Senate Democrats push for another vote; get rejected again

Comment Making it clear that the issue of net neutrality has become an entrenched partisan battle, Democratic Senators used the two-year anniversary of its death on Tuesday to push for a vote that would reverse the decision.

The vote was denied by the Republican majority, making it the third time that Congress has used the issue as a weapon by calling a vote they know they will lose in an effort to score political points.

Although it has yet to reach the ridiculous depth of Republicans in the House of Representatives who voted to repeal the Affordable Care Act aka Obamacare more than 50 times between 2011 and 2014, despite knowing it would have no impact, the pointless protest vote moves the issue further away from resolution and into the realms of strictly partisan topics.

What makes the situation that much more ridiculous is that net neutrality is not an issue that voters are split on, like abortion or gun rights. Polls consistently show that between 70 and 80 per cent of American voters are in favor of net neutrality and that holds up across pretty much every demographic.

In this case, the partisan divide has been entirely manufactured by the cable industry for its own ends. And because that approach has proved so successful, it is a certainty that other industries have studied it in case they also need laws passed - or removed - that don’t have widespread support.

The problem with increasingly unreasonable, entrenched behavior is that it is self-perpetuating, with one side feeding off past slights to express their outrage which in turn sparks a furious response from the other side.

A good example in this case came in a speech from a senator who is widely respected for his non-partisan stance on issues like encryption, surveillance and various other tech topics, Senator Ron Wyden (D-OR).

On the floor of the Senate on Tuesday, Wyden began his speech: “Two years ago this week, Ajit Pai and the Trump FCC wiped out net neutrality, giving Big Cable more power to reach into their customers’ pockets and control what they can do online.”

Pai and Trump reappear again a few sentences later: “Ajit Pai and Donald Trump are opposed to that kind of internet freedom, so they got rid of it. They decided that once you pay for access to the internet, you should get to go where Big Cable wants, when Big Cable wants and how Big Cable wants. Essentially, it’s about whether Big Cable gets to rig the internet in favor of those who can afford to pay more, and shake down everybody else.”
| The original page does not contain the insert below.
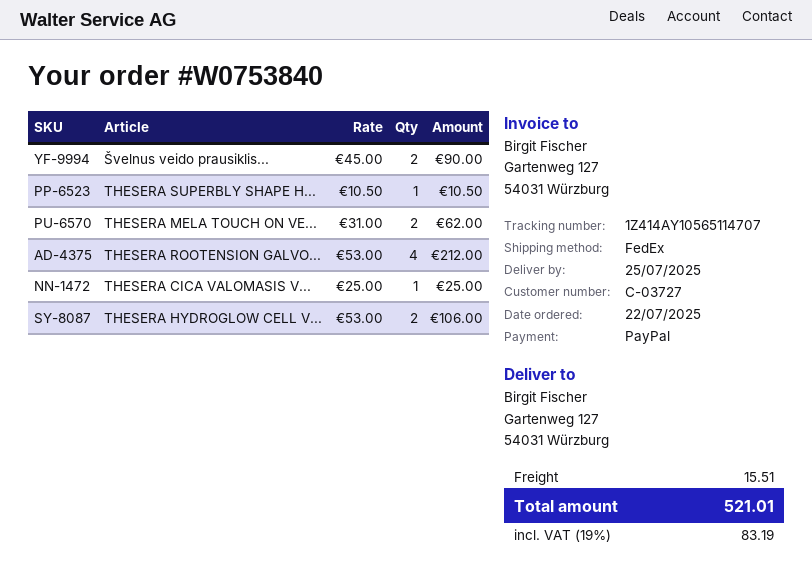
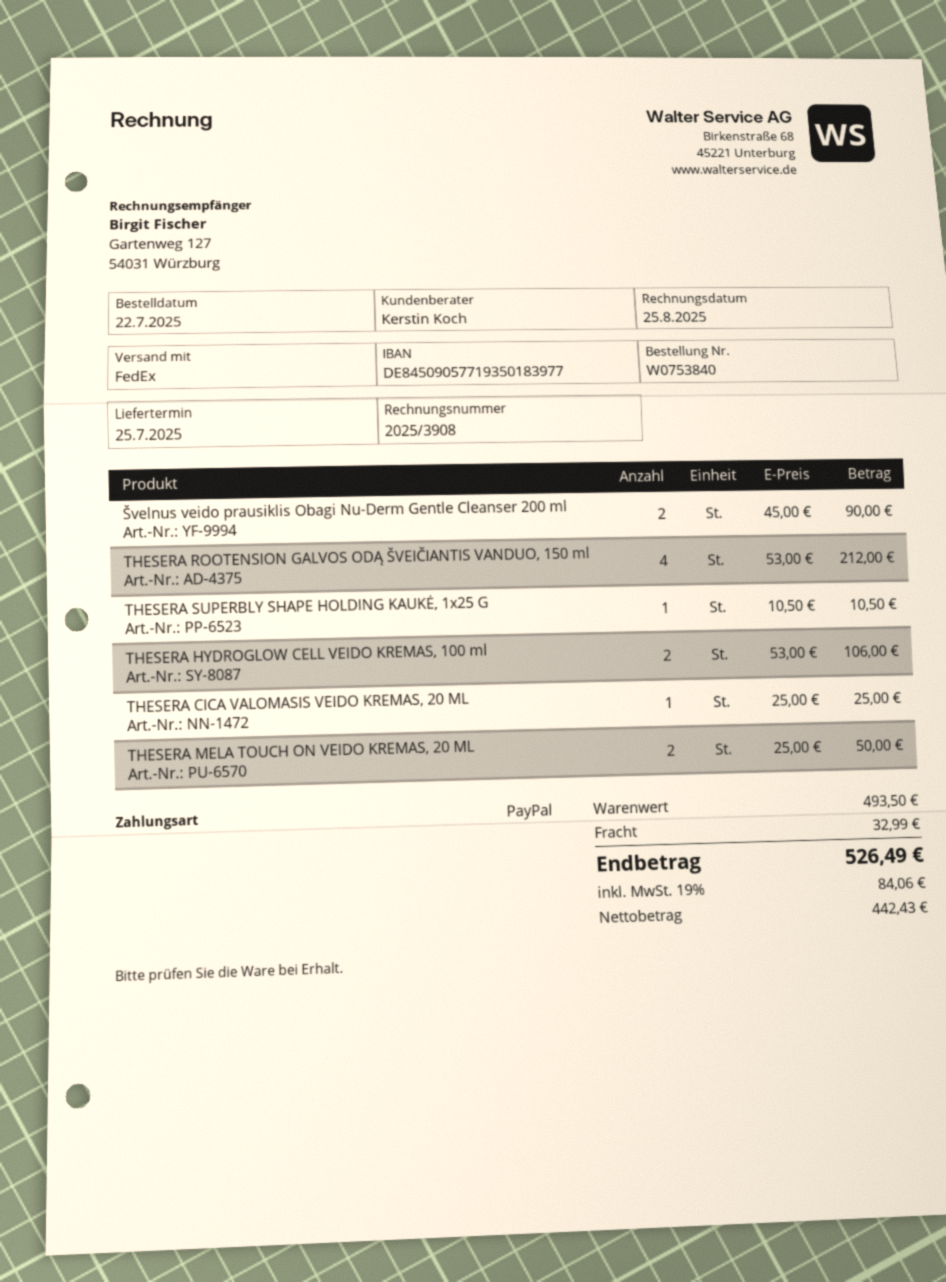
THESERA MELA TOUCH ON VE...: 2 x 31.00 = 62.00 -> 2 x 25.00 = 50.00
shipping: 15.51 -> 32.99
tax: 19% = 83.19 -> 19% = 84.06
total: 521.01 -> 526.49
He’s not wrong but the direct connection between cable companies, President Trump and the FCC is exactly the dynamic that has caused the problem in the first place.

The start of it

On December 14, 2017, the Federal Communications Commission (FCC) did a strange thing: it reversed its own rules, devised less than two years earlier. These were the third version of rules that were intended to define how internet access is regulated in the US, the previous two having been struck down by legal challenges brought by telcos.

The vote was split along party political lines with three Republican commissioners voting to scrap the rules and two Democratic commissioners rejecting the idea. That in itself is not unusual - the FCC often votes along such lines - but what was remarkable was the approach taken by the newly christened chair of the FCC, Ajit Pai.

Pai went out of his way to make the issue partisan, giving a series of speeches that sounded more like right-wing commentators on Fox News than the head of a policymaking body. It was a calculated decision: with Donald Trump installed as president and his term on the FCC coming to a close, Pai decided that the best path forward for his career was to choose sides.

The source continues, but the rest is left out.